Web scraping is the process of automatically extracting data from websites. BeautifulSoup is a popular Python library used for parsing HTML and XML documents. It allows you to navigate, search, and modify the parse tree in a readable and Pythonic way.
Advanced BeautifulSoup techniques involve more precise ways of navigating and querying the HTML structure using selectors, tree traversal, and filtering with attributes or CSS classes.
Selenium automates browsers, making it ideal for scraping JavaScript-heavy websites where content loads dynamically.
After scraping, storing data in structured formats like CSV or Excel is essential for analysis and visualization.

Prerequisites

  • Basic understanding of HTML structure (tags, attributes)/
  • Familiarity with Python syntax
  • Libraries: requests, beautifulsoup4
  • Basic pandas knowledge
  • File I/O familiarity in Python
  • Install: selenium, browser driver (like ChromeDriver)
  • CSS selector understanding

Examples

Here's a simple example of a data science task using Python:


import requests
from bs4 import BeautifulSoup

# Step 1: Send an HTTP GET request to the webpage
url = 'https://example.com'
response = requests.get(url)

# Step 2: Parse the HTML content using BeautifulSoup
soup = BeautifulSoup(response.text, 'html.parser')

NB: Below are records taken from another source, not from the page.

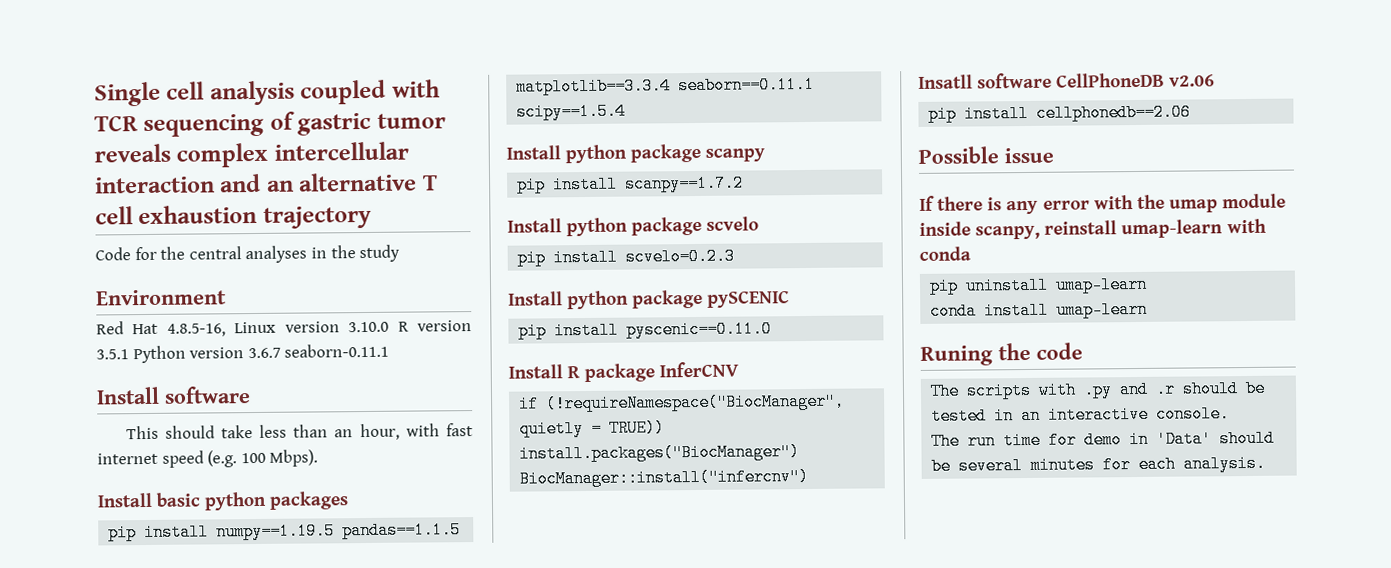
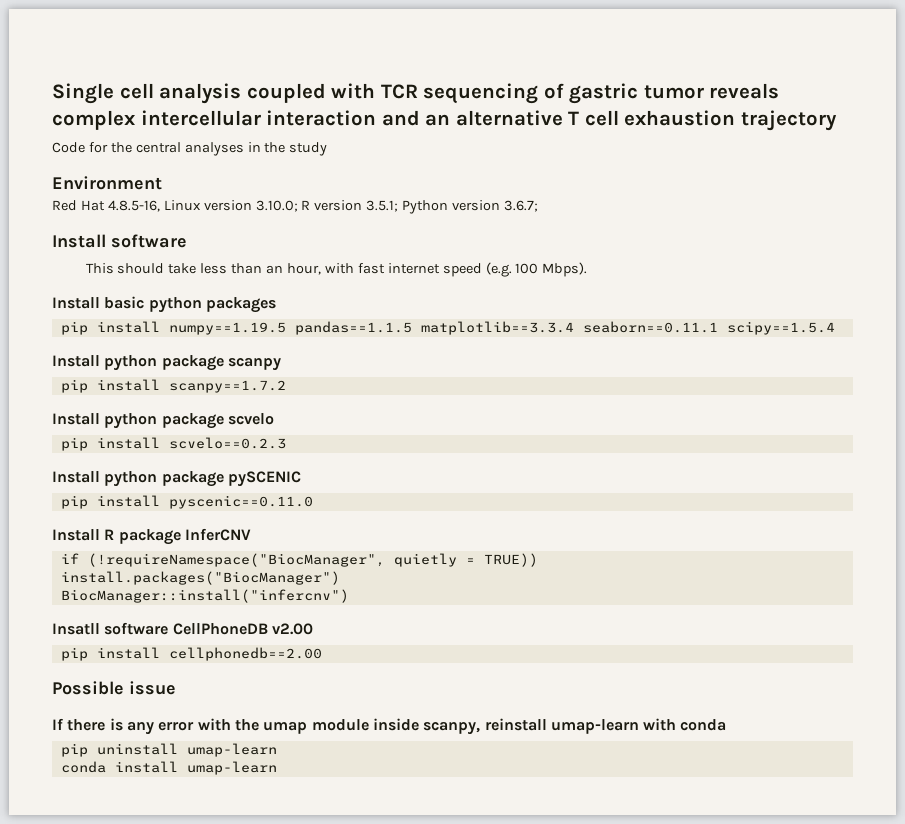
- Red Hat 4.8.5-16, Linux version 3.10.0 R version 3.5.1 Python version 3.6.7 seaborn-0.11.1
+ Red Hat 4.8.5-16, Linux version 3.10.0; R version 3.5.1; Python version 3.6.7;
- pip install scvelo=0.2.3
+ pip install scvelo==0.2.3
- Insatll software CellPhoneDB v2.06
- pip install cellphonedb==2.06
+ Insatll software CellPhoneDB v2.00
+ pip install cellphonedb==2.00
- Runing the code
- The scripts with .py and .r should be tested in an interactive console.
- The run time for demo in 'Data' should be several minutes for each analysis.

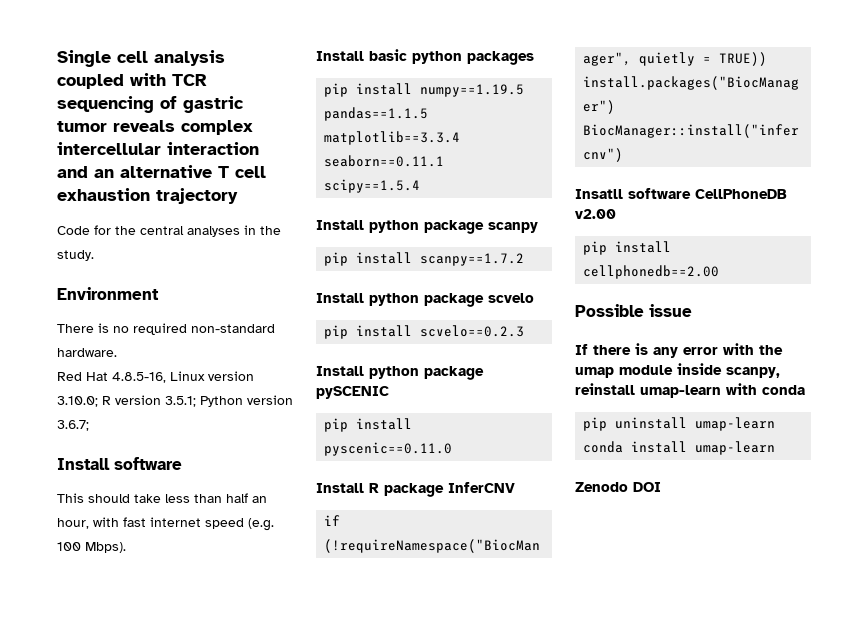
- Code for the central analyses in the study
+ Code for the central analyses in the study.
+ There is no required non-standard hardware.
- This should take less than an hour, with fast internet speed (e.g. 100 Mbps).
+ This should take less than half an hour, with fast internet speed (e.g. 100 Mbps).
+ Zenodo DOI

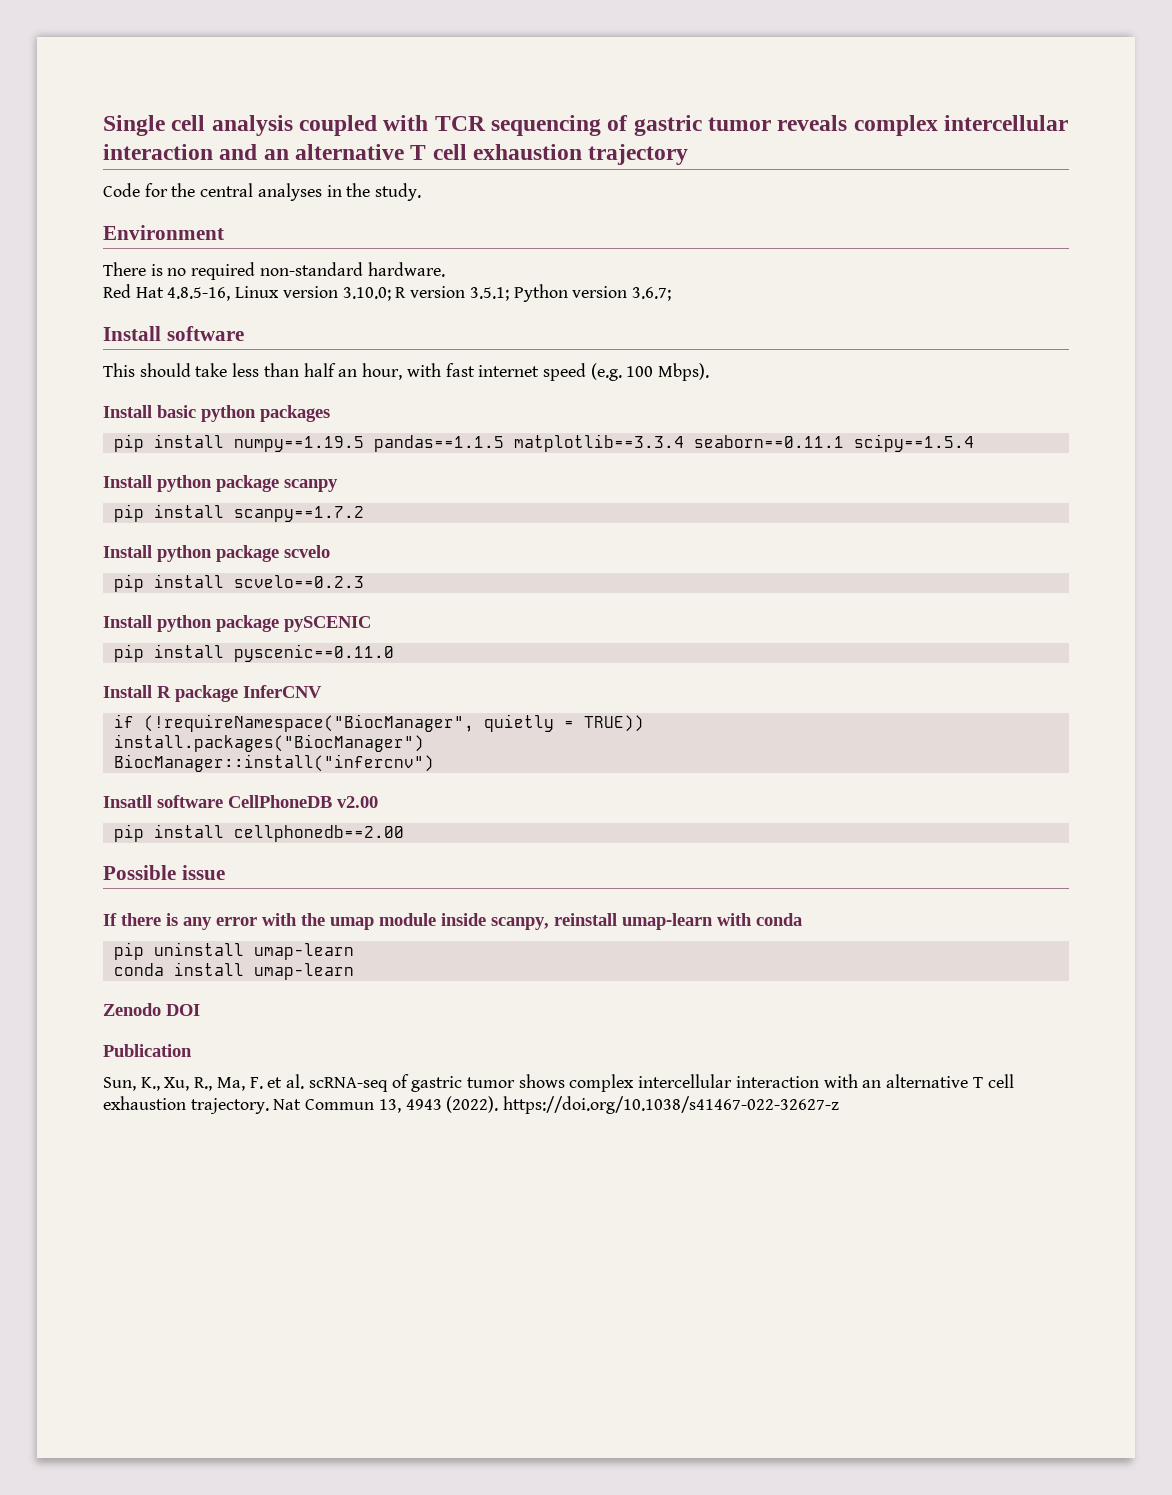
+ Publication
+ Sun, K., Xu, R., Ma, F. et al. scRNA-seq of gastric tumor shows complex intercellular interaction with an alternative T cell exhaustion trajectory. Nat Commun 13, 4943 (2022). https://doi.org/10.1038/s41467-022-32627-z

# Step 3: Extract specific data (e.g., all paragraph tags)
paragraphs = soup.find_all('p')

# Step 4: Print the text inside each paragraph tag
for p in paragraphs:
    print(p.text)

#for advanced 
from bs4 import BeautifulSoup
import requests

url = 'https://example.com'
res = requests.get(url)
soup = BeautifulSoup(res.text, 'html.parser')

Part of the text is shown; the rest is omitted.